Oh no, personal freedom doesn't trump everything. That is ridiculus. I'm just ok with limiting government intervention when it comes to legislating looks and appearances.


----------



## Grumpy RPG Reviews (Feb 17, 2014)

Some people are just trashy.


----------



## Umbran (Feb 17, 2014)

Folks, can we cut the politics, please?  Thanks.


----------



## Umbran (Feb 17, 2014)

goldomark said:


> So?




So, your assertion that social norms are arbitrary isn't, in my opinion, correct; not in the absolute sense it was stated, nor even as a broad generalization.  That's all.


----------



## Homicidal_Squirrel (Feb 17, 2014)

goldomark said:


> Meh, superficial people aren't my problem.



I'm sure you'd be saying the same thing if someone else caused the value of your condo to drop below what you paid for it. Considering that you actually view your condo purchase as an investment, I'm sure you would be exhilarated that your investment is no longer worth much.


----------



## Kramodlog (Feb 17, 2014)

Umbran said:


> So, your assertion that social norms are arbitrary isn't, in my opinion, correct; not in the absolute sense it was stated, nor even as a broad generalization.  That's all.



Not much of a defense of your position.


----------



## Kramodlog (Feb 17, 2014)

Homicidal_Squirrel said:


> I'm sure you'd be saying the same thing if someone else caused the value of your condo to drop below what you paid for it. Considering that you actually view your condo purchase as an investment, I'm sure you would be exhilarated that your investment is no longer worth much.

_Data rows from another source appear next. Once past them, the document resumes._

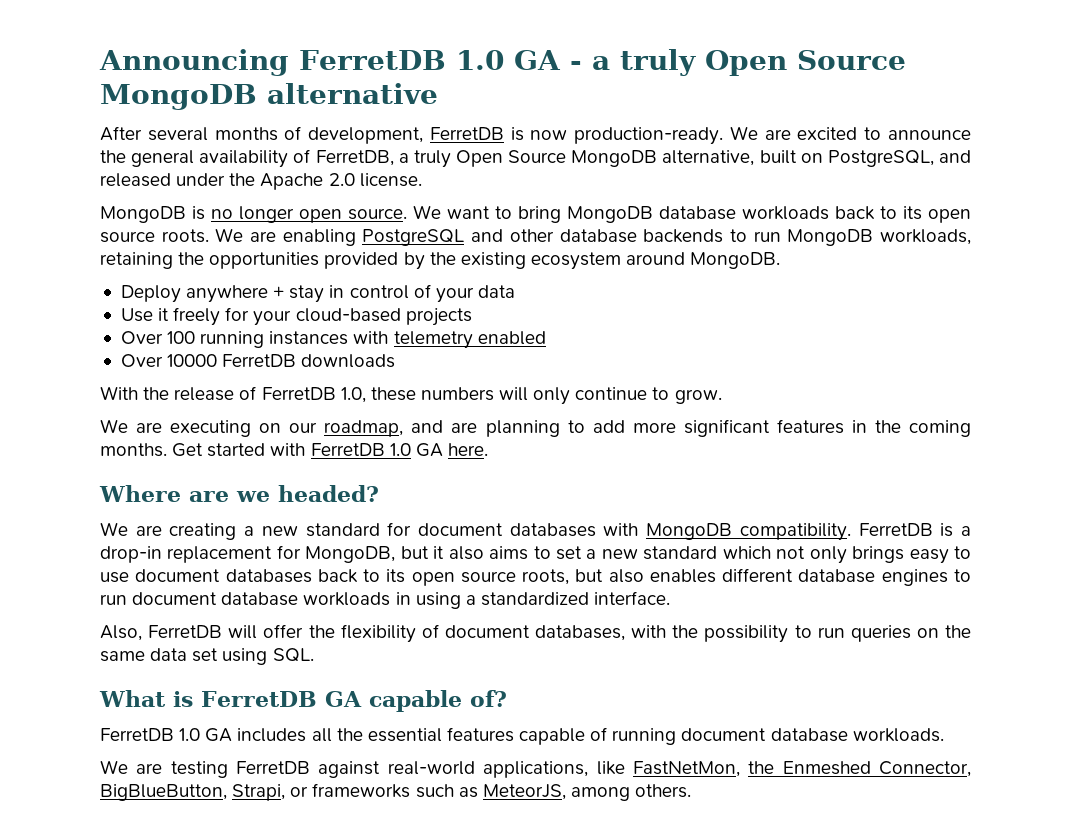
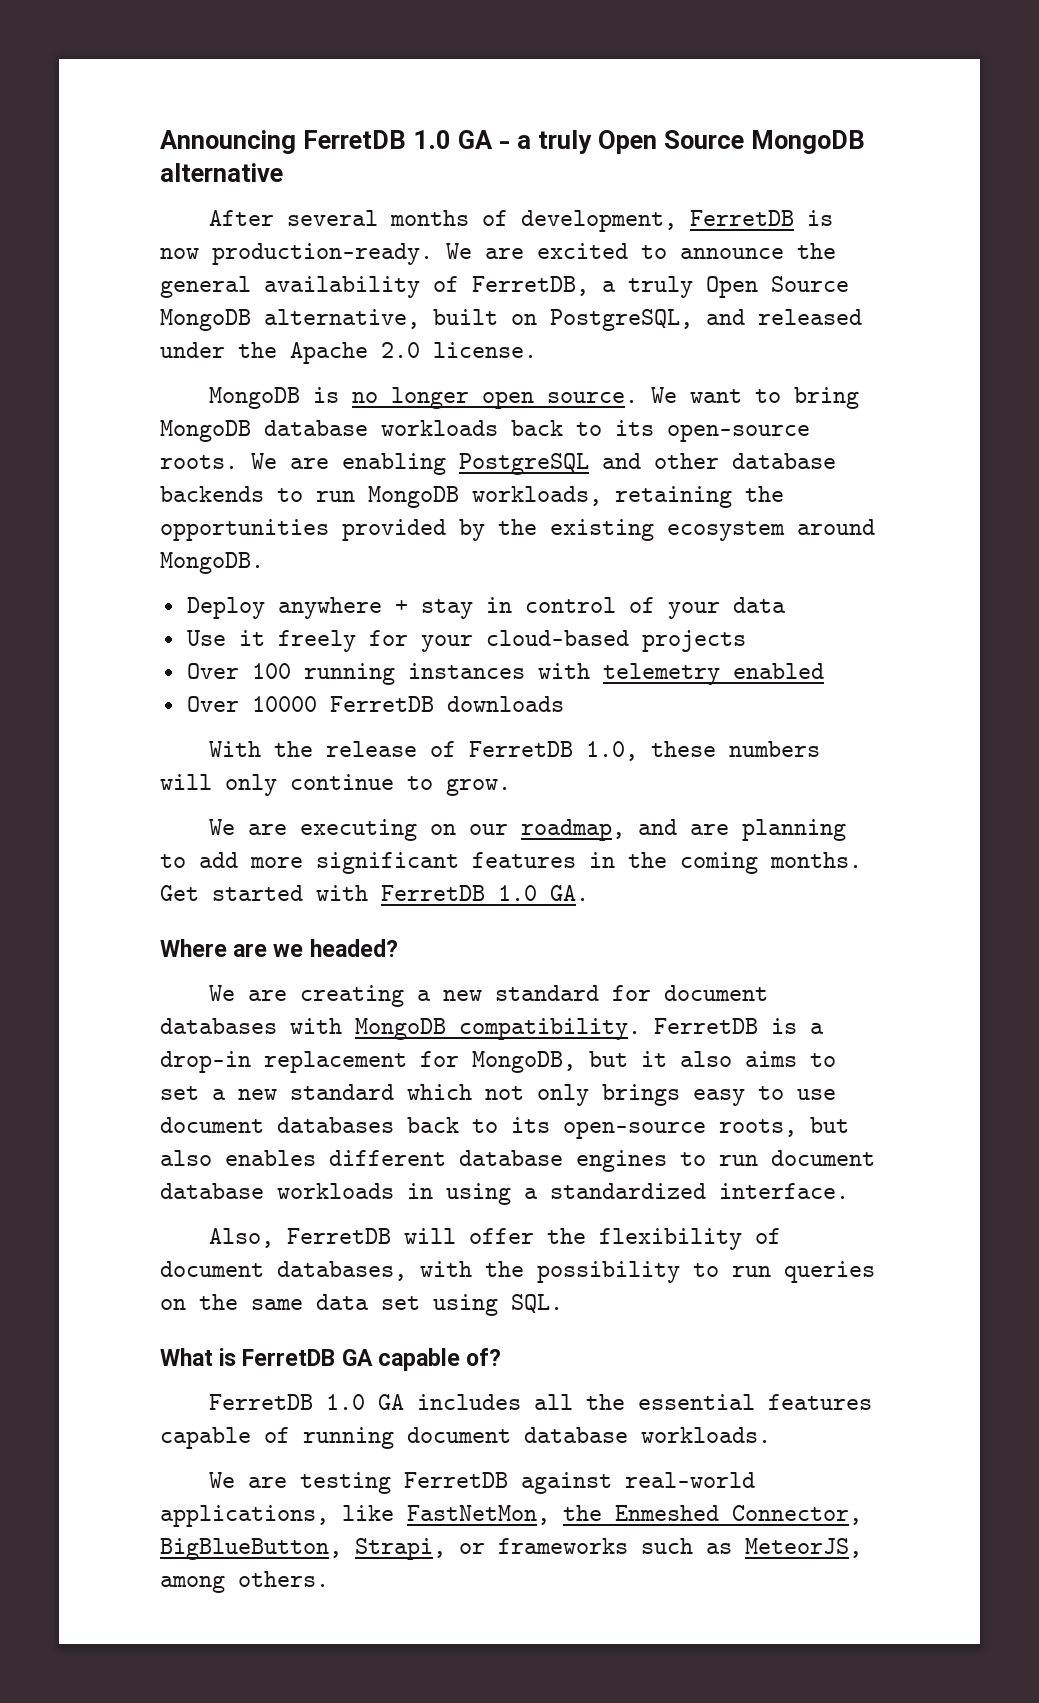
- We want to bring MongoDB database workloads back to its open source roots.
+ We want to bring MongoDB database workloads back to its open-source roots.
- Get started with FerretDB 1.0 GA here.
+ Get started with FerretDB 1.0 GA.
- FerretDB is a drop-in replacement for MongoDB, but it also aims to set a new standard which not only brings easy to use document databases back to its open source roots, but also enables different database engines to run document database workloads in using a standardized interface.
+ FerretDB is a drop-in replacement for MongoDB, but it also aims to set a new standard which not only brings easy to use document databases back to its open-source roots, but also enables different database engines to run document database workloads in using a standardized interface.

Have comes to terms with my positions to avoid being an hypocrite.


----------



## Homicidal_Squirrel (Feb 17, 2014)

goldomark said:


> Have comes to terms with my positions to avoid being an hypocrite.



Liar.


----------



## Kramodlog (Feb 17, 2014)

Homicidal_Squirrel said:


> Liar.



I hate you! /runs away crying


----------



## Homicidal_Squirrel (Feb 17, 2014)

goldomark said:


> I hate you! /runs away crying



/Chases Goldo, pointing and laughing.


----------



## Kramodlog (Feb 17, 2014)

What are you pointing with?


----------



## sabrinathecat (Feb 17, 2014)

I've cleaned up after hoarders and crazy-cat ladies before. (And irresponsible dog owners). So yeah.
Yes, there was a different culture there. It was... interesting.
And for 4 years, everything went mostly OK.
I don't know exactly what changed or when. Several different stories, and I don't know which, if any, of them are true. Honestly, none of my business.
But wow. Went back in this morning so I could actually see. Looks like the kids ground gum or clay or candy or ??? into the carpet. As well as oil and grease. Sharpe and crayon on walls. I think maybe nail polish based on the spots on one wall & ceiling. Less said about the kitchen the better.
I suppose I could post videos, but who would want to see them?


----------



## Elf Witch (Feb 17, 2014)

goldomark said:


> Meh, superficial people aren't my problem.

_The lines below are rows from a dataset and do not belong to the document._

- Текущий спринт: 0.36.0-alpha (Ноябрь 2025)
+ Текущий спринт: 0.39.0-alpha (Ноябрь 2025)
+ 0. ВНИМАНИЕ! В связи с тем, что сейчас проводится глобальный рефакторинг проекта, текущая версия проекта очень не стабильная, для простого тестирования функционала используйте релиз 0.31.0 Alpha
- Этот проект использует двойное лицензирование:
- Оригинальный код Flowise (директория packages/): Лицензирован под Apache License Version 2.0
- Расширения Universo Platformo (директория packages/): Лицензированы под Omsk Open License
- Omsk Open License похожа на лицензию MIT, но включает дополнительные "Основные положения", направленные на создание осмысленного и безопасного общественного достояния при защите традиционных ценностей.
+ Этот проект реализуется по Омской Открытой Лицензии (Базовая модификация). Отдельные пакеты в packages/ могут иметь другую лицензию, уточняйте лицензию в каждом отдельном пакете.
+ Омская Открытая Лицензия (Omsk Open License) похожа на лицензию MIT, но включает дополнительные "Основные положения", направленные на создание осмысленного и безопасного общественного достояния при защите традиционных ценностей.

There is nothing superficial about not being able to sell your home when you need to because of having to move to another state or to sell it because you lost your job and the new one does not pay as much. Losing thousands of dollars because of someone else selfishness is hardly superficial. 

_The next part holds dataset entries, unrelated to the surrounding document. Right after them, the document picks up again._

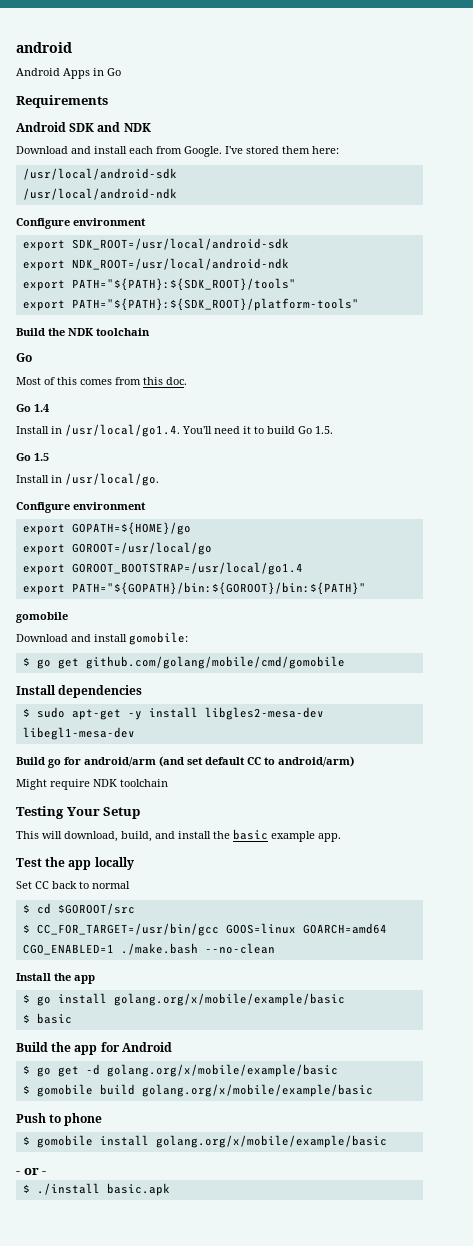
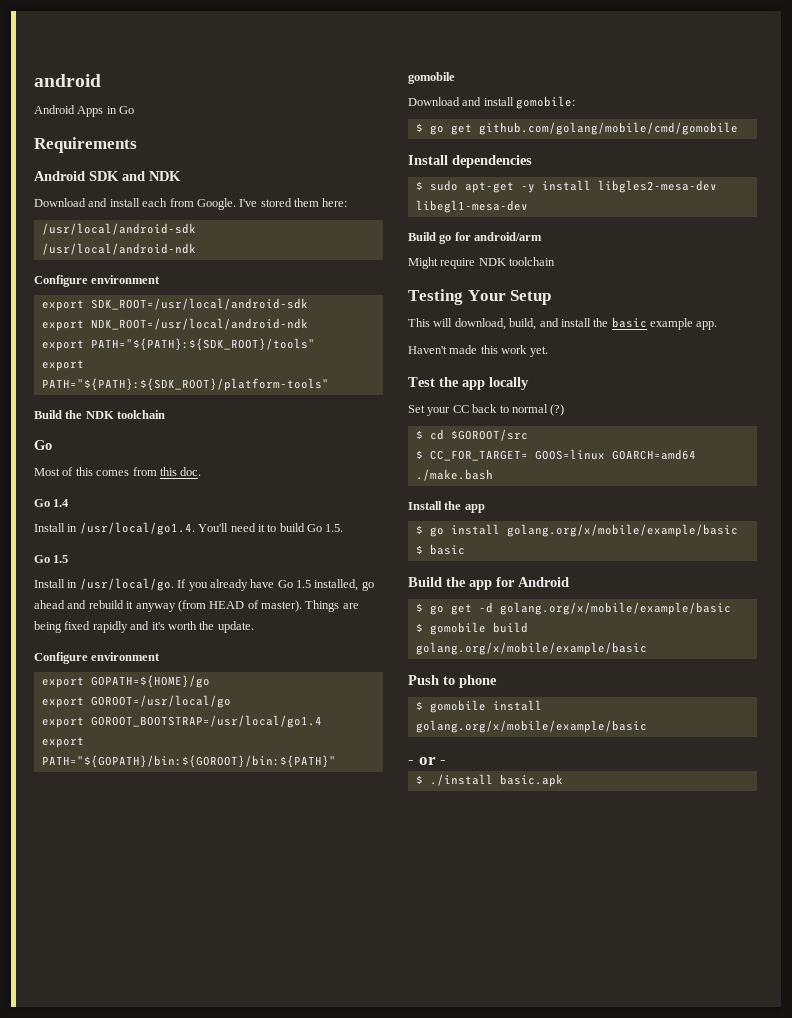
+ If you already have Go 1.5 installed, go ahead and rebuild it anyway (from HEAD of master). Things are being fixed rapidly and it's worth the update.
- Build go for android/arm (and set default CC to android/arm)
+ Build go for android/arm
+ Haven't made this work yet.
- Set CC back to normal
+ Set your CC back to normal (?)
- $ CC_FOR_TARGET=/usr/bin/gcc GOOS=linux GOARCH=amd64 CGO_ENABLED=1 ./make.bash --no-clean
+ $ CC_FOR_TARGET= GOOS=linux GOARCH=amd64 ./make.bash

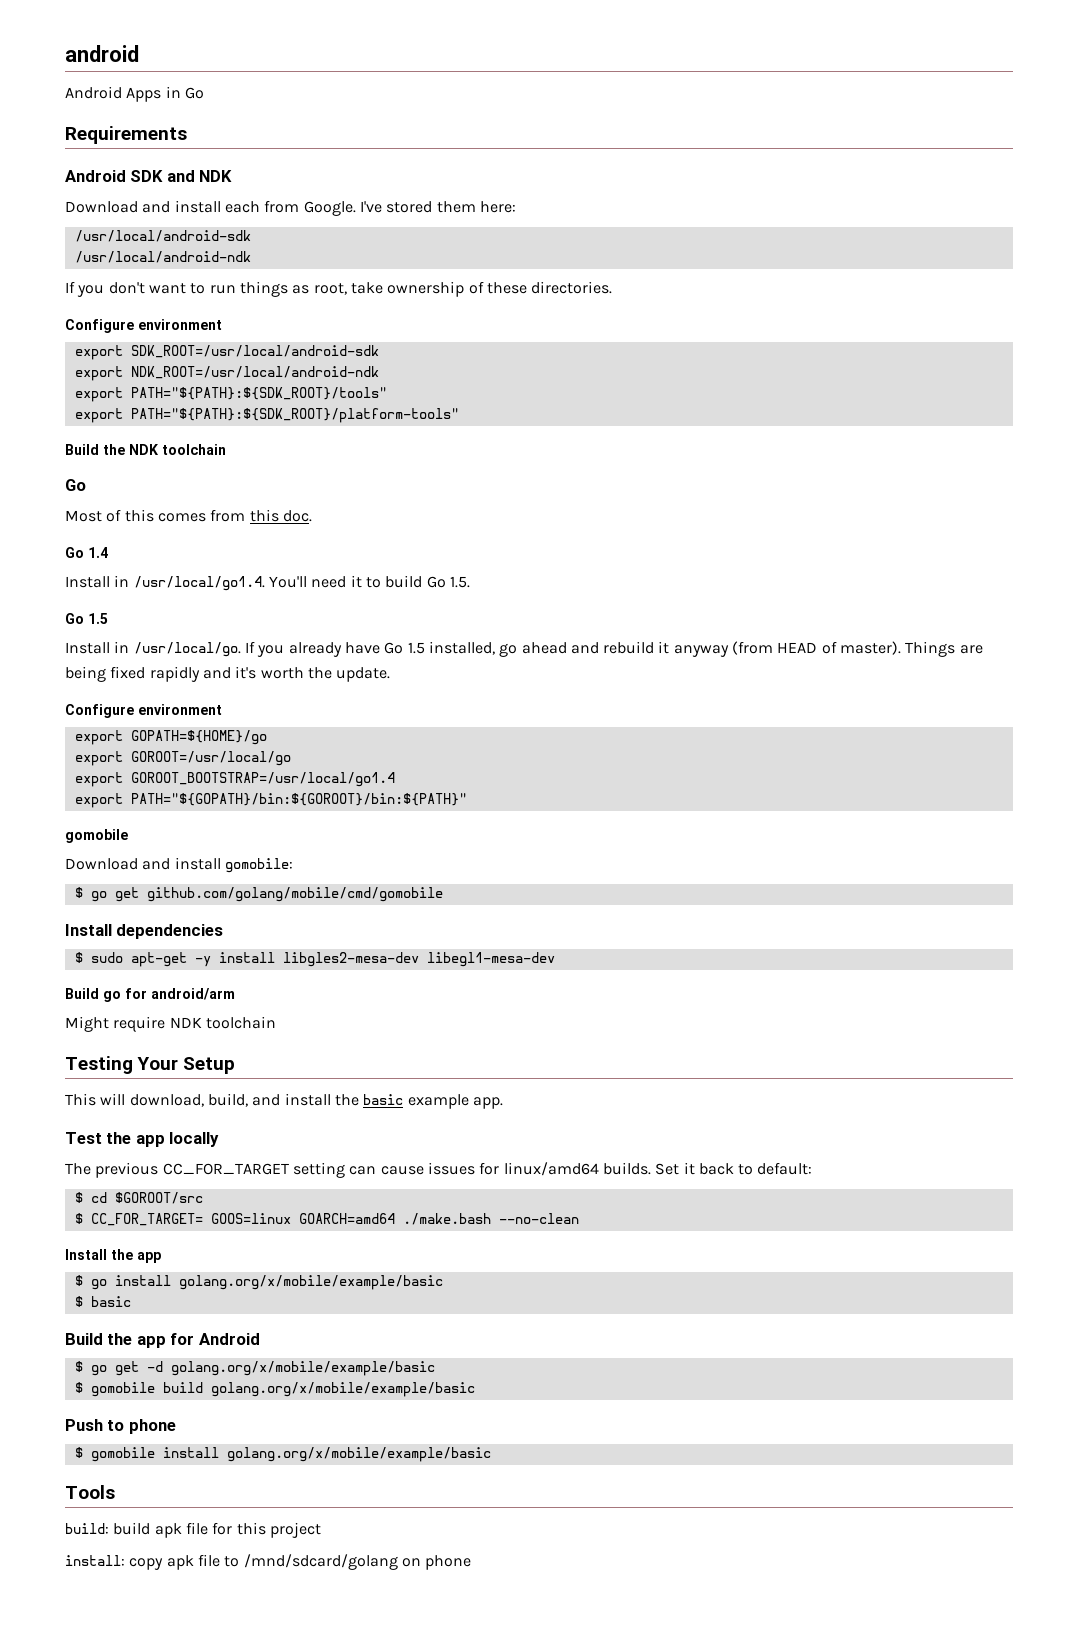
+ If you don't want to run things as root, take ownership of these directories.
- Haven't made this work yet.
- Set your CC back to normal (?)
+ The previous CC_FOR_TARGET setting can cause issues for linux/amd64 builds. Set it back to default:
- $ CC_FOR_TARGET= GOOS=linux GOARCH=amd64 ./make.bash
+ $ CC_FOR_TARGET= GOOS=linux GOARCH=amd64 ./make.bash --no-clean
- - or -
- $ ./install basic.apk
+ Tools
+ build: build apk file for this project
+ install: copy apk file to /mnd/sdcard/golang on phone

It is also not superficial to not want your place to look like a sty or want your health effected because your lazy neighbors don't maintain their pool and now it is a breeding ground for mosquitoes.  West Nile fever and other diseases are out of control in my area. We have to keep our pets even our indoor cats on heart worm medicine year round because it has reached epidemic portions.  They are constantly asking people to not keep stagnant water around yet people do.

I personally hate Nazi style housing associations but I do understand why they got popular it was because of asshats who felt that they didn't have to maintain their property and didn't care that they were hurting their neighbors.


----------



## Kramodlog (Feb 17, 2014)

Elf Witch said:


> There is nothing superficial about not being able to sell your home



I'm talking about people who will not buy a house simply because a neighbor hasn't mowed his lawn or has a rusty car in his driveway or cause hobo use your garage has a toilet or cause the neighborhood has three crack houses or the tavern next door is noisy at night...



> Losing thousands of dollars because of someone else selfishness [...].



That is pretty much the standard in a liberal economy. 



> It is also not superficial to not want your place to look like a sty or want your health effected because your lazy neighbors don't maintain their pool and now it is a breeding ground for mosquitoes. West Nile fever and other diseases are out of control in my area. We have to keep our pets even our indoor cats on heart worm medicine year round because it has reached epidemic portions.  They are constantly asking people to not keep stagnant water around yet people do.



I mentioned dangers and health hazards.


----------



## Zombie_Babies (Feb 17, 2014)

I keep bouncing between the idea of keeping my current home when we look to move in a couple of years and renting it out or just selling it and movin' on.  Renting it out is appealing but then I hear about stuff like this and it makes me reconsider.  Odds are I'll just sell cuz I don't wanna deal with crap like this.  If I had to, I'd probably lose my bleep when talking to someone like that.  Not a good thing.


----------



## Janx (Feb 17, 2014)

Elf Witch said:


> I personally hate Nazi style housing associations but I do understand why they got popular it was because of asshats who felt that they didn't have to maintain their property and didn't care that they were hurting their neighbors.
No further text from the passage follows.